TRY IT – Transcribe exactly, and only, the lines from the one containing "tax: 170.11 -> 179.33" through the last line of the data.

LISTED RECORDS –
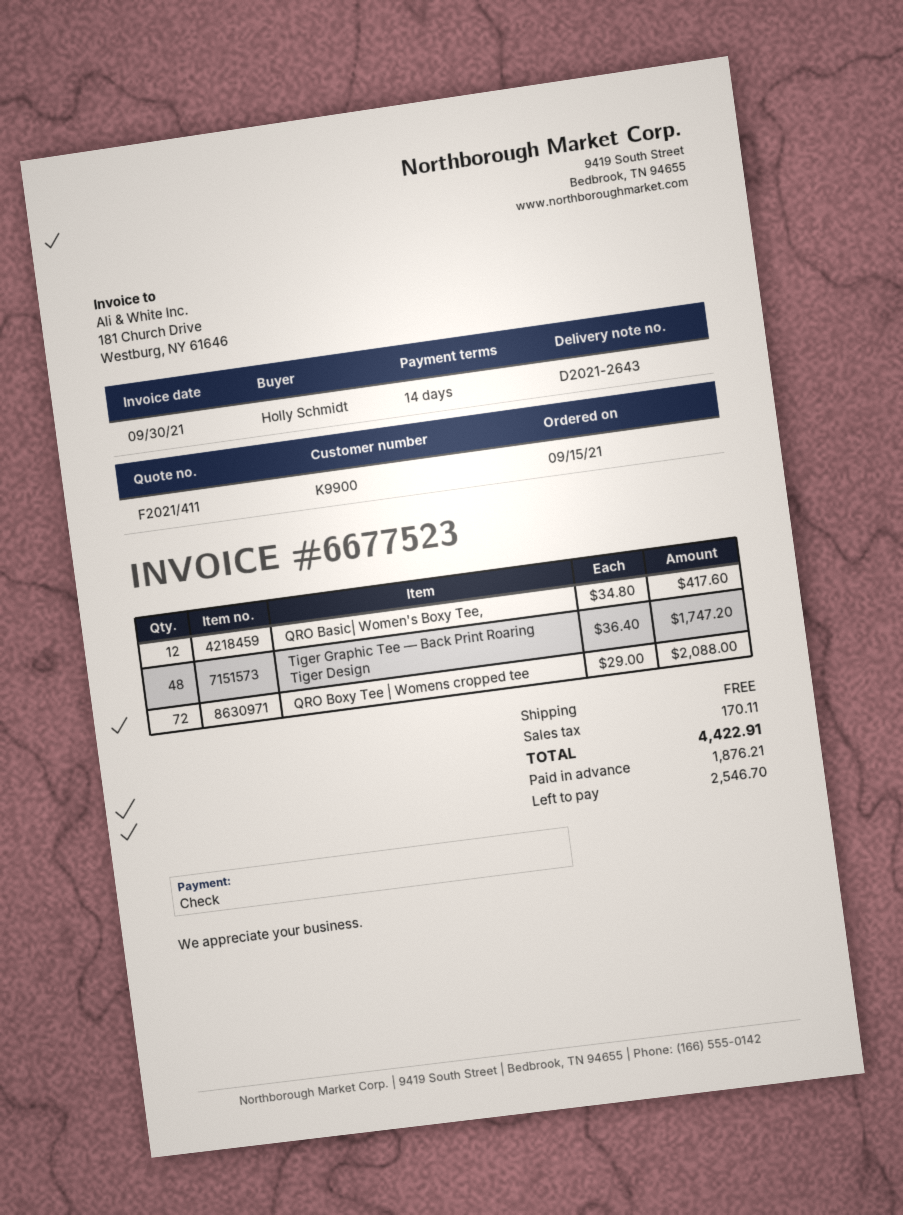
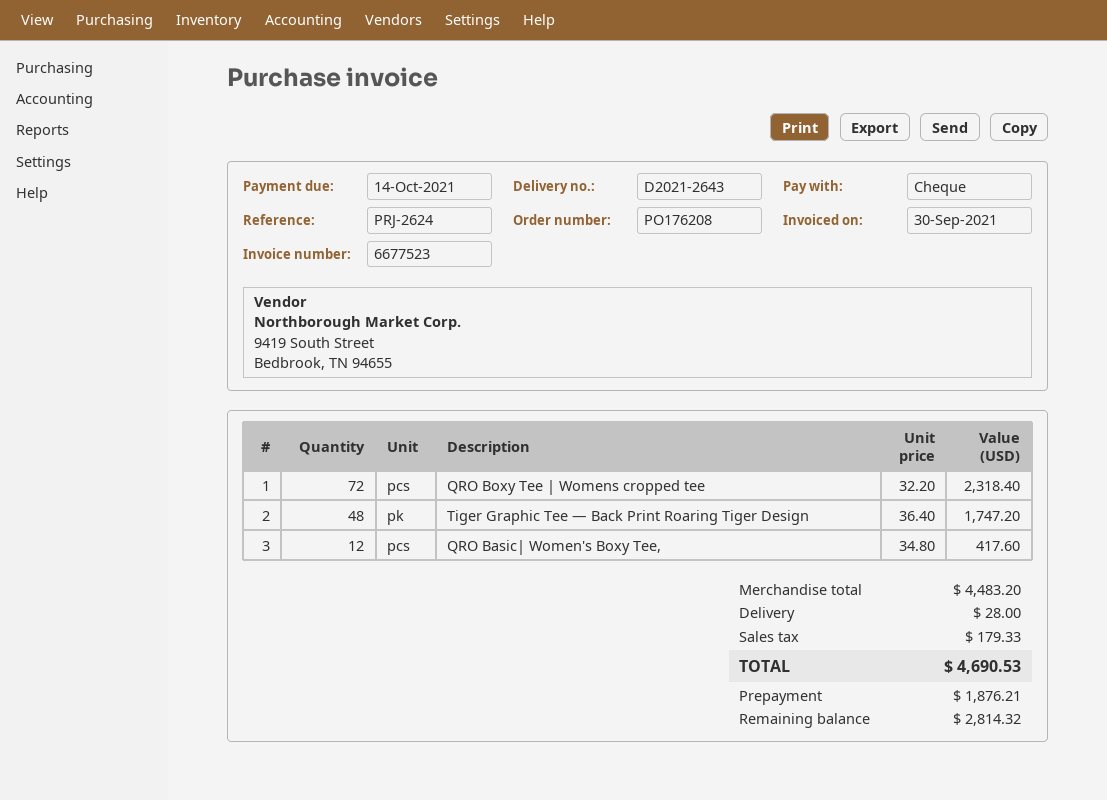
QRO Boxy Tee | Womens cropped tee: 72 x 29.00 = 2088.00 -> 72 x 32.20 = 2318.40
shipping: 0.00 -> 28.00
tax: 170.11 -> 179.33
total: 4422.91 -> 4690.53
balance: 2546.70 -> 2814.32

SOLUTION TO THIS EXERCISE –
tax: 170.11 -> 179.33
total: 4422.91 -> 4690.53
balance: 2546.70 -> 2814.32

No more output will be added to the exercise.